Pour le RPM, la crise mondiale actuelle illustre, si besoin était, l’incapacité du système capitaliste de traduire ses merveilles économiques et technologiques en merveilles sociales au seul profit de l’Homme, de tous les hommes et sous tous les cieux. De même a estimé la conférence, l’intervention de la force publique aux Etats-Unis, en Europe et en Asie n’est un retour au Keynésianisme ni au socialisme.

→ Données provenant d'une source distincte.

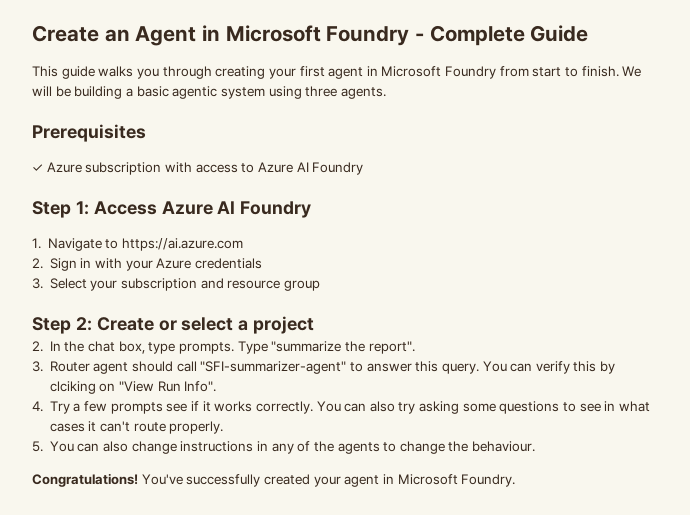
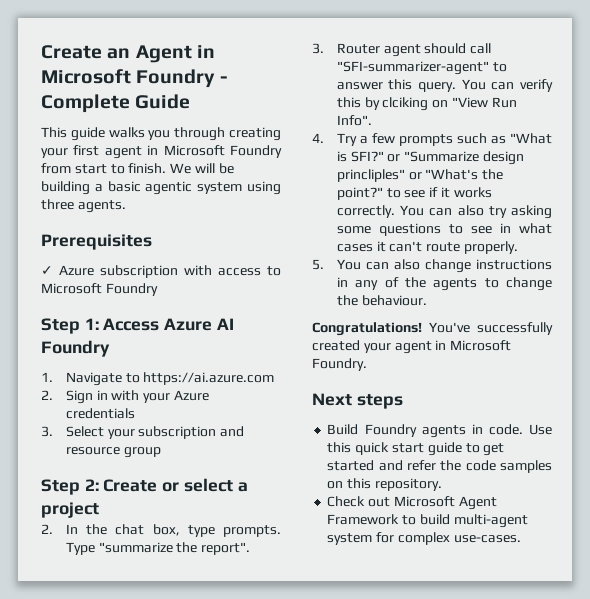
- ✓ Azure subscription with access to Azure AI Foundry
+ ✓ Azure subscription with access to Microsoft Foundry
- 4. Try a few prompts see if it works correctly.
+ 4. Try a few prompts such as "What is SFI?" or "Summarize design princliples" or "What's the point?" to see if it works correctly.
+ Next steps
+ Build Foundry agents in code. Use this quick start guide to get started and refer the code samples on this repository.
+ Check out Microsoft Agent Framework to build multi-agent system for complex use-cases.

« Elle explique et met en exergue le caractère spéculatif du marché qui fait qu’il a besoin d’un organe régulateur de l’économie. Ce contrôle permet l’équilibre interne du marché sans en compromettre le dynamisme. Elle exprime également une volonté d’empêcher les sociétés financières d’aller en faillite. Au lieu donc de laisser les marchés sanctionner les banques ayant mal calculé leurs risques par une faillite, les gouvernements ont préféré garantir les porteurs des dettes de banques par l’argent du contribuable. Au résultat, les contribuables des pays développés et les masses laborieuses des pays en développement vont être spoliés de leurs patrimoines sans même que leur avis ait été pris pour ce faire » .


Informer objectivement

Qualifiant le procédé « d’injustice historiquement établie » dans les rapports économiques, le parti pense que la rencontre des chefs d’Etat et de gouvernement de l’Union européenne, la réunion interministérielle du G-20 à Sao Paulo du 15 novembre 2008 à Washington et la création de la Commission financière mondiale de l’internationale socialiste du 3 novembre dernier à Vienne, sont des tentatives visant à consacrer la primauté du politique sur l’économie et à assurer une meilleure coordination de la gouvernance économique mondiale.

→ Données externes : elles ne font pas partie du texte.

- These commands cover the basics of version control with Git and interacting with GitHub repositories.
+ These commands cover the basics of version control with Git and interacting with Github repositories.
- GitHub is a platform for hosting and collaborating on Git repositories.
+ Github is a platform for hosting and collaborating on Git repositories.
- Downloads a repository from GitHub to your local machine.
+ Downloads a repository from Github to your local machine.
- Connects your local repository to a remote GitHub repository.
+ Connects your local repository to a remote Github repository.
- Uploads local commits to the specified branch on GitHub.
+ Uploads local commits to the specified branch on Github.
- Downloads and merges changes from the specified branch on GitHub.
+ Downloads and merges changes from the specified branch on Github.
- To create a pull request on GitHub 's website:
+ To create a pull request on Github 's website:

A la suite des différents exposés et au bénéfice de débats riches et féconds, les participants à la conférence ont égrainé un chapelet de recommandations et de propositions. Ils ont demandé au gouvernement d’informer objectivement les citoyens sur la matière, les risques et les conséquences de la crise surtout par rapport à l’économie du Mali, encouragé les leaders des pays en voie de développement et des pays émergents à mieux s’organiser pour occuper la place qui leur revient dans le développement de l’humanité.

Dans ce sens, il est attendu du gouvernement malien de prendre une initiative politique visant à inscrire la problématique de la crise financière dans l’agenda de l’Uémoa, de la Cédéao.

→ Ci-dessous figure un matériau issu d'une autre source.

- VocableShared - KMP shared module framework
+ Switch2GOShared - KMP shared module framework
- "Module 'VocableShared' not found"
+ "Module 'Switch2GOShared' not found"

Par ailleurs, le RPM recommande au gouvernement du Mali d’organiser des espaces de dialogue entre nationaux (acteurs gouvernementaux et société civile), les agences de coopération et les partenaires techniques et financiers afin d’évaluer les impacts probables de la crise et leurs répercussions sur le projet de loi des finances 2009.

Pour mémoire, l’ordre économique mondial actuel a été décidé en 1944 par les seules grandes puissances occidentales sans l’Afrique. Aujourd’hui, celle-ci plaide pour une redéfinition des missions de la Banque mondiale et du Fonds monétaire international et pour une nouvelle architecture financière mondiale assainie, transparente et soucieuse des peuples et des intérêts des travailleurs.